Claude Cumberlege was a Salt Horse – an exceptional, dashing, gallant and gifted Shipmaster, who joined the Royal Navy under sail at the age of 12. He served most of his 30-year career in Gun Boats and Destroyers. A handsome, picturesque figure, Claude Cumberlege was of the type of naval officer of Queen Victoria’s day. He was born out of season and belonged to a generation too early to fit into the completely mechanized modernized Navy of is time.

Entering HMS Britannia at Dartmouth in 1889, the tailor who measured him for his first uniform was Mr Gieve himself. His first 3-year cruise on the Masted Corvette HMS Tourmaline as a Cadet, Midshipman and Sub-Lieutenant, under Captain Sir Richard Poore, took him to the Mediterranean, the West Indies and Canada. Appointed to his first command as a Lieutenant, in HM Torpedo Boat 90 and the Torpedo Boat Flotilla at Gibraltar, at the age of 23, he spent the next 20 years, with the exception of qualification courses, in command of an astonishing 13 Warships, from Torpedo Boats to a Battlecruiser., retiring as a Rear-Admiral.

He served with most of the premier naval personalities of the day, including Fisher, Beresford, Culme- Seymour, Prince Louis of Battenberg, Curzon-Howe, Carter Drury, Craddock, Arbuthnot, Pakenham, Foley Lambert, Troubridge amongst others. Several of his contemporaries – most notably, Andrew Cunningham, achieved Flag Rank.

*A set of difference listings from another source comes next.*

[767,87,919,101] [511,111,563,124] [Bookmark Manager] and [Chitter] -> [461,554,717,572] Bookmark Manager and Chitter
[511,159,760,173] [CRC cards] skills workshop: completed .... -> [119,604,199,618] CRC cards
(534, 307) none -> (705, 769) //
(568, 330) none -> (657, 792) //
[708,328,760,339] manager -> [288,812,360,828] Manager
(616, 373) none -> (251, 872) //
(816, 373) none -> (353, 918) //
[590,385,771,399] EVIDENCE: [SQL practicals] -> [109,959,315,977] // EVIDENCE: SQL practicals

In the course of his career he met The Czar, The Kaiser, The King and Queen, The Prince of Wales, Emperor Franz Josef of Austria and other prominent personalities.

Following his time in Torpedo Boats, he commanded a series of Destroyers; then was invited to command the yacht of the Commander-in-Chief, Mediterranean Fleet, HMS Hussar,
Claude spent two years in that role, before undertaking a Gunnery Course at HMS Excellent, Whale
Island, Portsmouth and then being posted to the staff of Admiral Inspector of Target Practice on the old Royal Yachts, so that, in many ways, Fury had “yacht practice” put into her extras – all her canvas screens and so on, were beautifully finished, and down below the works, wherever possible, were nickel plated instead of being just polished steel, which required continuous polishing.

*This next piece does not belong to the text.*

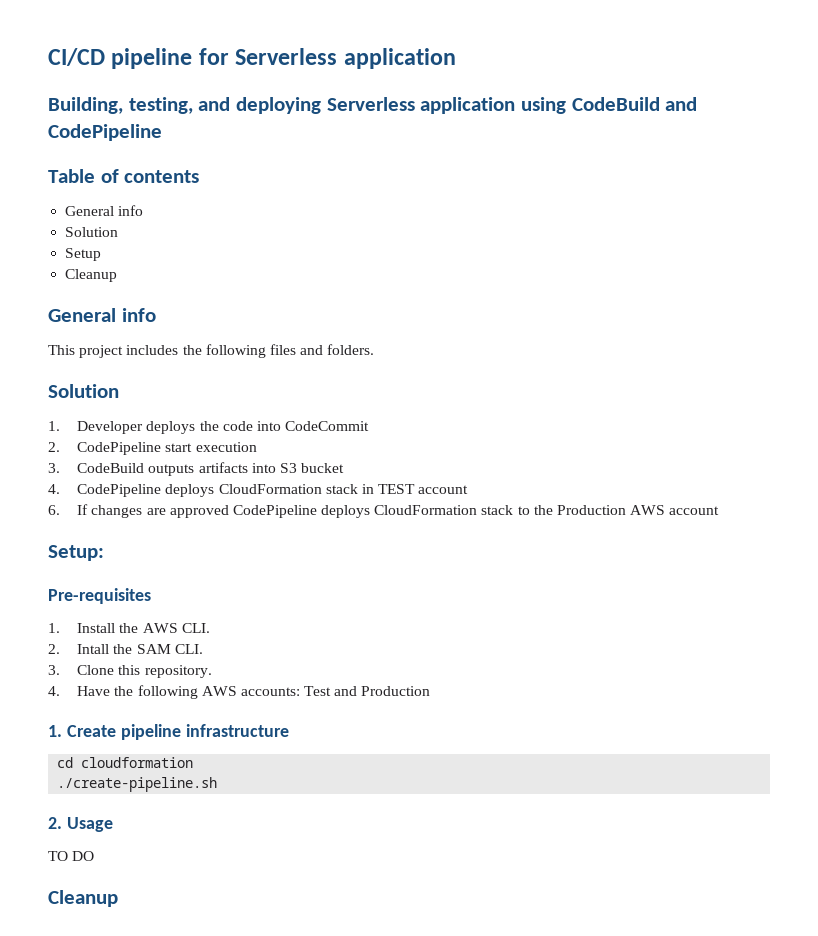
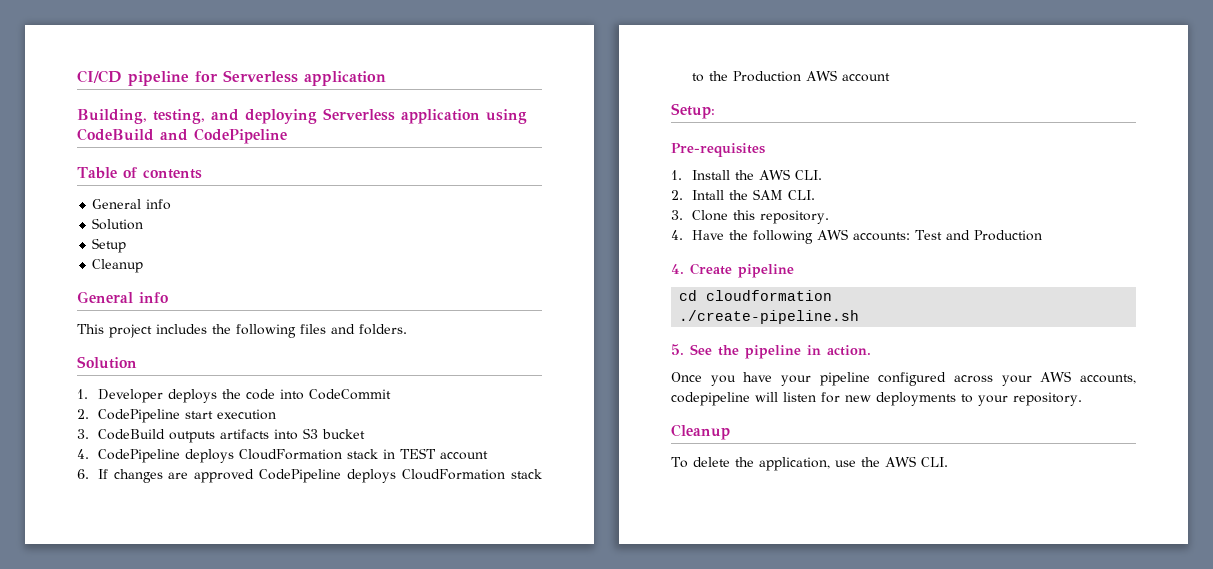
[48,725,62,737] 1. -> [671,264,684,274] 4.
[185,724,289,737] infrastructure -> (794, 271) none
[48,817,113,832] [48,851,95,861] [48,890,118,907] 2. Usage // TO DO // Cleanup -> [671,344,871,359] [671,371,1136,386] [671,392,1082,406] [671,424,730,440] [671,456,948,471] 5. See the pipeline in action. // Once you have your pipeline configured across your AWS accounts, codepipeline will listen for new deployments to your repository. // Cleanup // To delete the application, use the AWS CLI.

Then Claude Lionel Cumberlege got wind of a new destroyer which was just about to be completed at Messrs. Yarrows’ Shipbuilders Yard, Clyde.

The founder of Yarrow Shipbuilding, later Sir, Alfred Yarrow knew he could build better ships than anybody else in the world. Firedrake and Oak and Lurcher were the names of these ships, all of which were a couple of knots faster than anything afloat and the beautiful Lurcher reeled off 37+ knots on her trials, all weights on board. Some of the Tribal class could get about 33 knots but these were already becoming slightly passé. Yarrow and his chief constructor, Mr. Mariner, put their soul into Lurcher. Claude Lionel Cumberlege visited the Admiralty and, after bribing the attendant into letting him into the Office of the` Second Sea Lord, secured an interview with the officer in charge of Ship Commanding Officer appointments – Captain E.M. ‘Jerry’ Philpotts an old friend from the Mediterranean. (Captain Philpotts later commanded the Queen Elizabeth Class Battleship- HMS Warspite- at Jutland).

Having secured appointment to Lurcher, Claude Lionel Cumberlege rushed off to Glasgow by the night mail and next day found his way, in the pitiless Glasgow rain and mud, to Yarrows Yard. He met Alfred Yarrow, – white bearded, patriarchal – and Mr Mariner and all his departmental heads and was taken to a great closed-in shed.

There lay a gladdening sight, finished – perfect. Lurcher, the dog that can see like a greyhound, scent like a fox hound and hear like a dingo, with the speed of an express train and the grace of a glamour girl. Lurcher was Claude Lionel Cumberlege’s when he signed a receipt for her “To one Destroyer complete” and then went to luncheon, with Mr. Yarrow at the head of his mahogany table with the heads of his departments around it.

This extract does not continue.